## Work to complete:
Please say how many lines below include the word "Барбателла", with nothing beyond the number.

## The data:

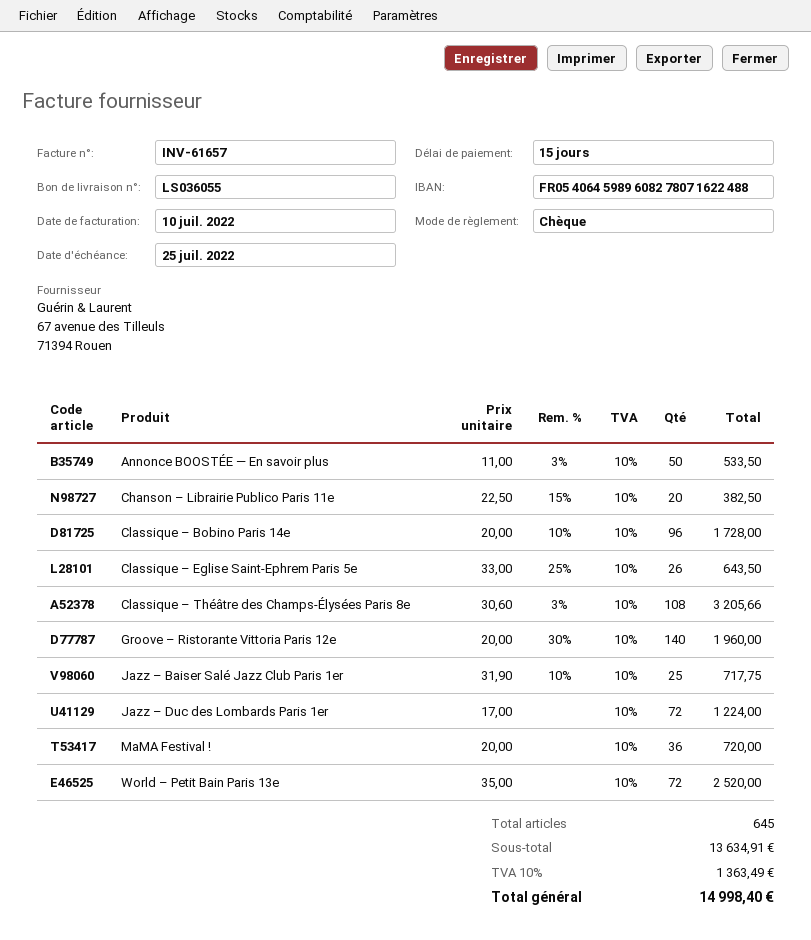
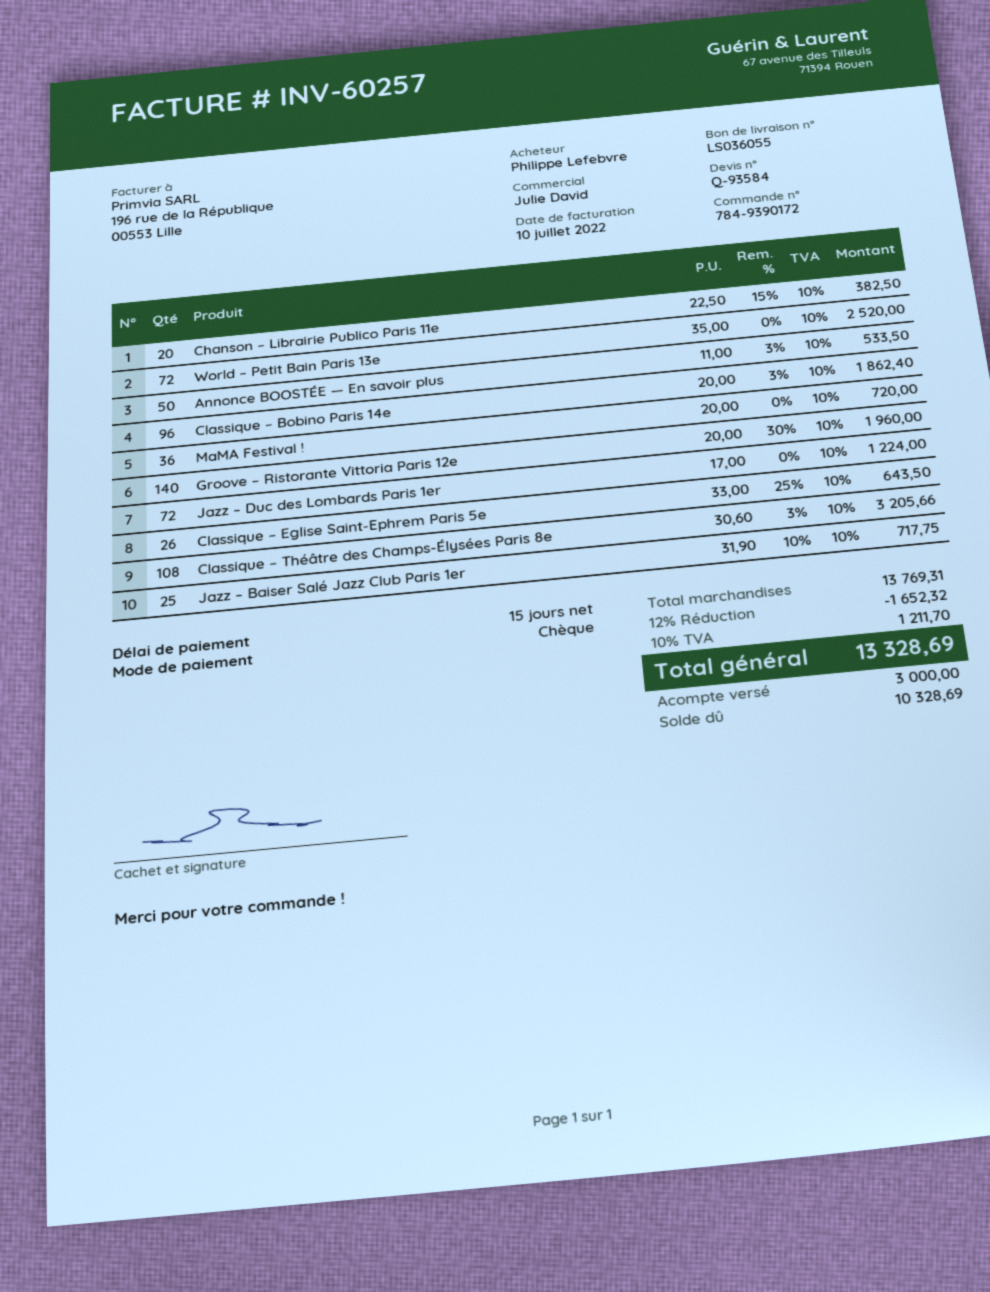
invoice number: INV-61657 -> INV-60257
Classique – Bobino Paris 14e: 96 x 20.00 - 10% = 1728.00 -> 96 x 20.00 - 3% = 1862.40
subtotal: 13634.91 -> 13769.31
discount: none -> 12% = 1652.32
tax: 10% = 1363.49 -> 10% = 1211.70
total: 14998.40 -> 13328.69

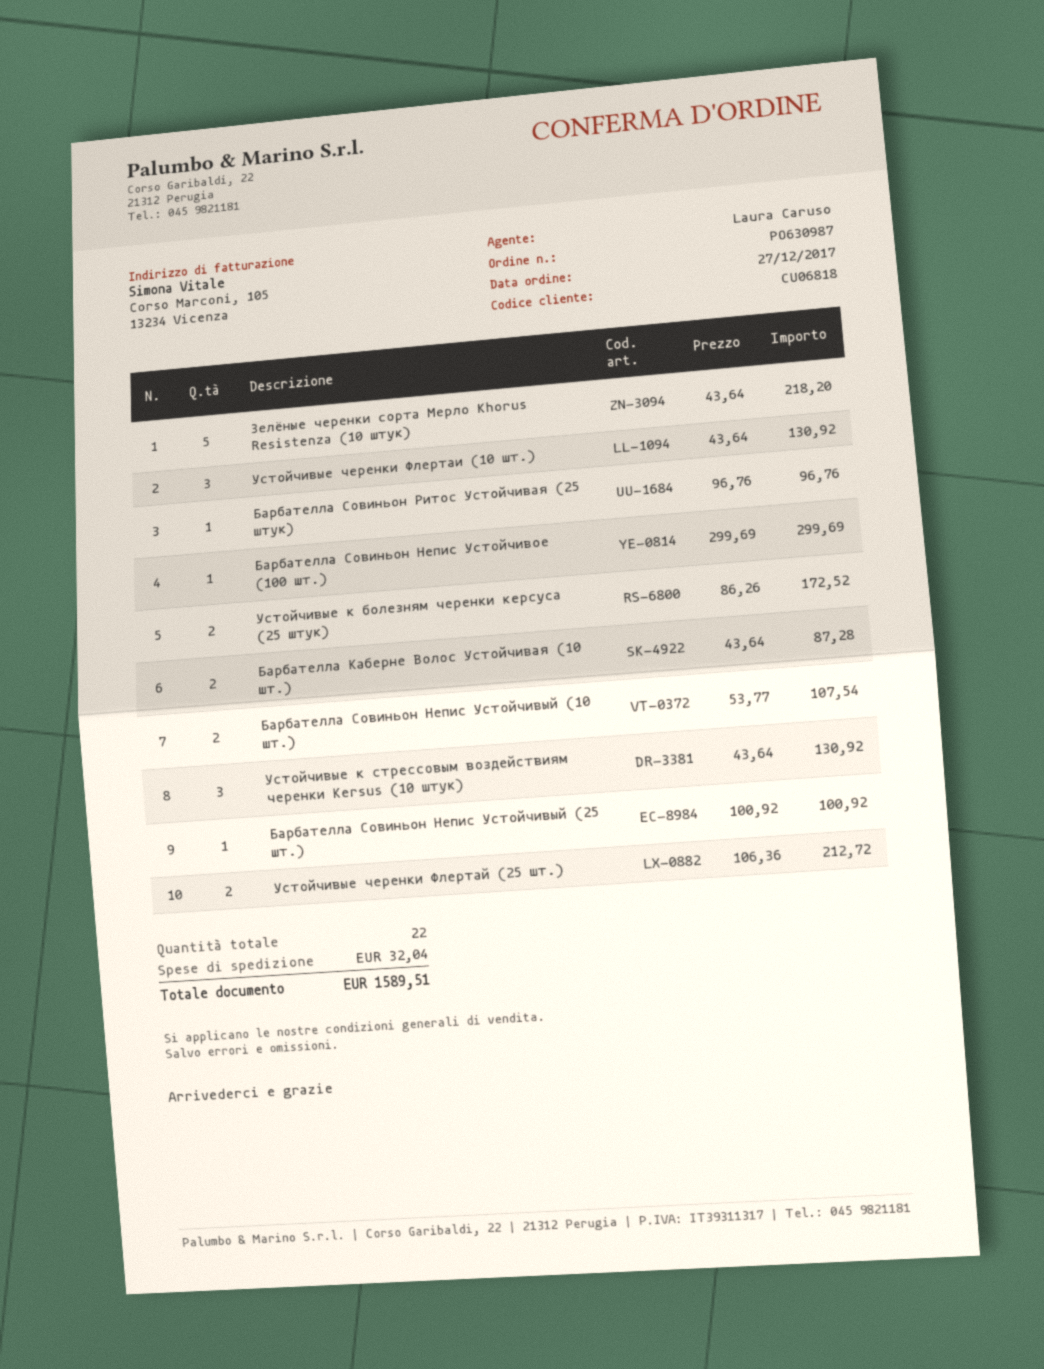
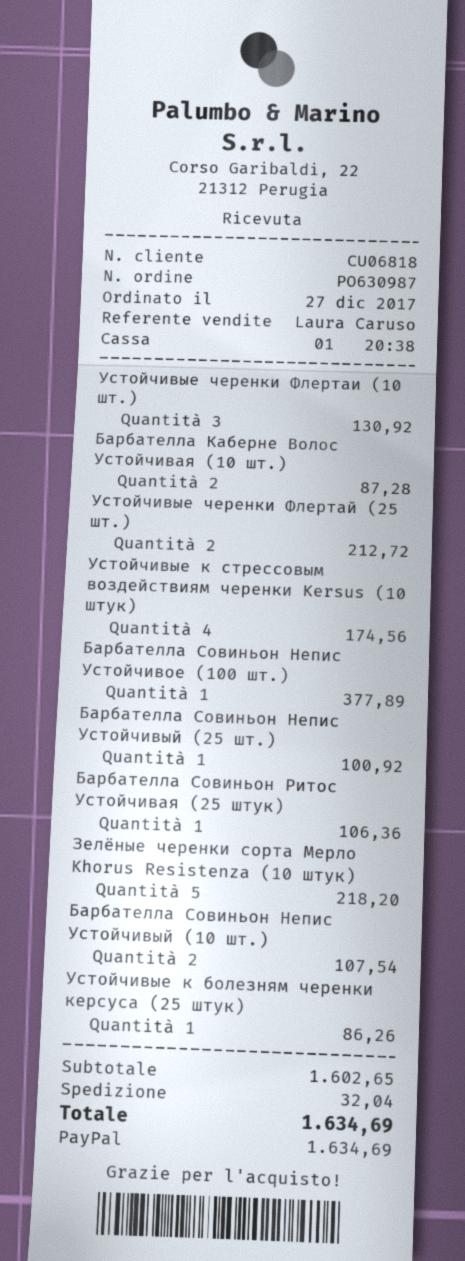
Барбателла Совиньон Ритос Устойчивая (25 штук): 1 for 96.76 -> 1 for 106.36
Барбателла Совиньон Непис Устойчивое (100 шт.): 1 for 299.69 -> 1 for 377.89
Устойчивые к болезням черенки керсуса (25 штук): 2 for 172.52 -> 1 for 86.26
Устойчивые к стрессовым воздействиям черенки Kersus (10 штук): 3 for 130.92 -> 4 for 174.56
total: 1589.51 -> 1634.69

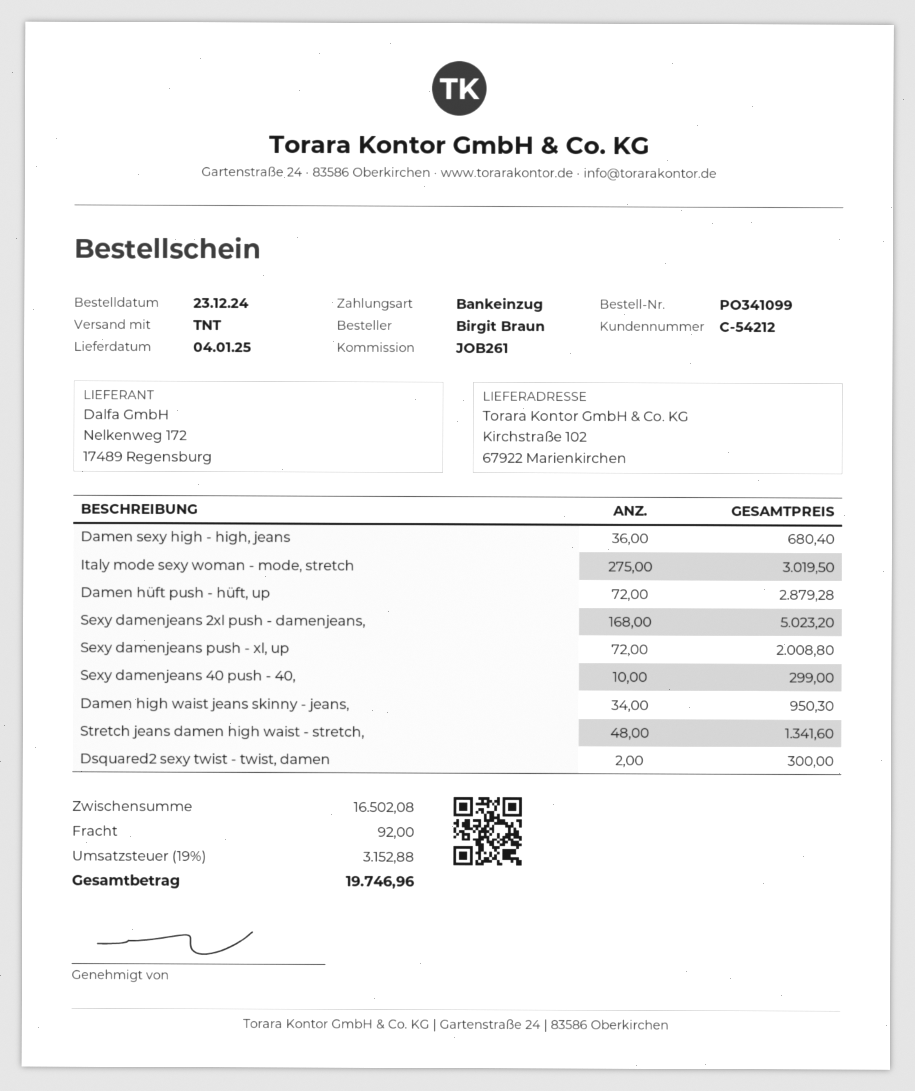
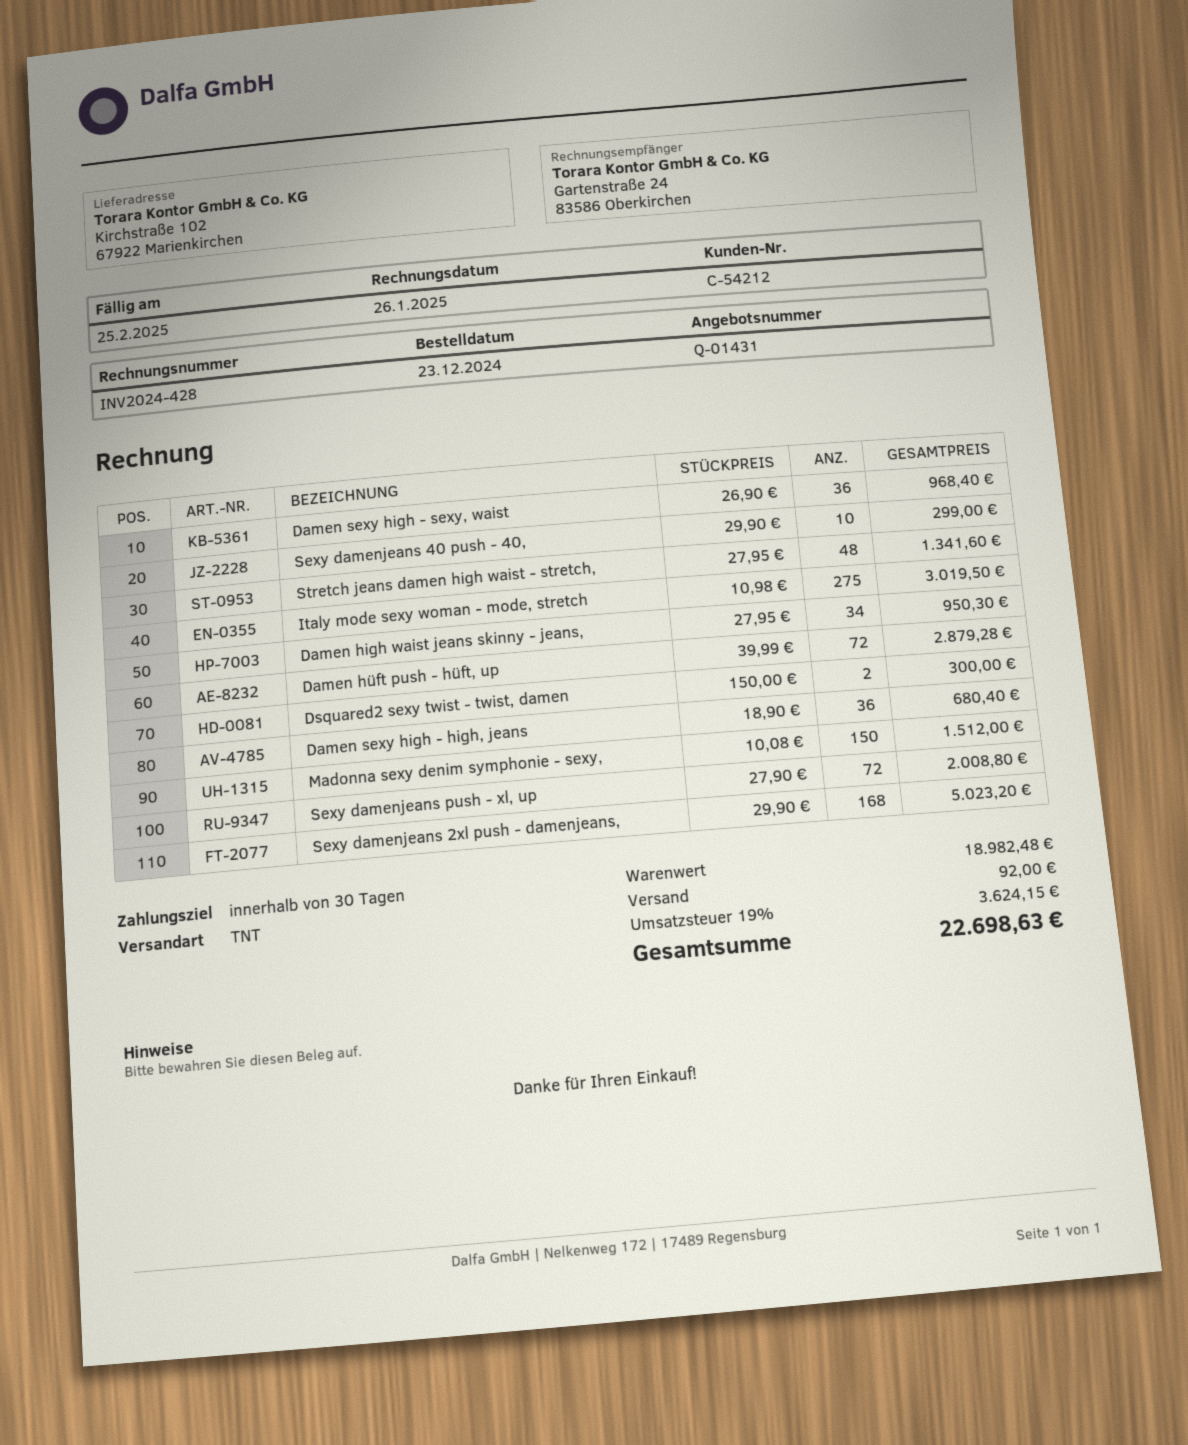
Damen sexy high - sexy, waist: none -> 36 for 968.40
Madonna sexy denim symphonie - sexy,: none -> 150 for 1512.00
subtotal: 16502.08 -> 18982.48
tax: 19% = 3152.88 -> 19% = 3624.15
total: 19746.96 -> 22698.63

## Answer box:
2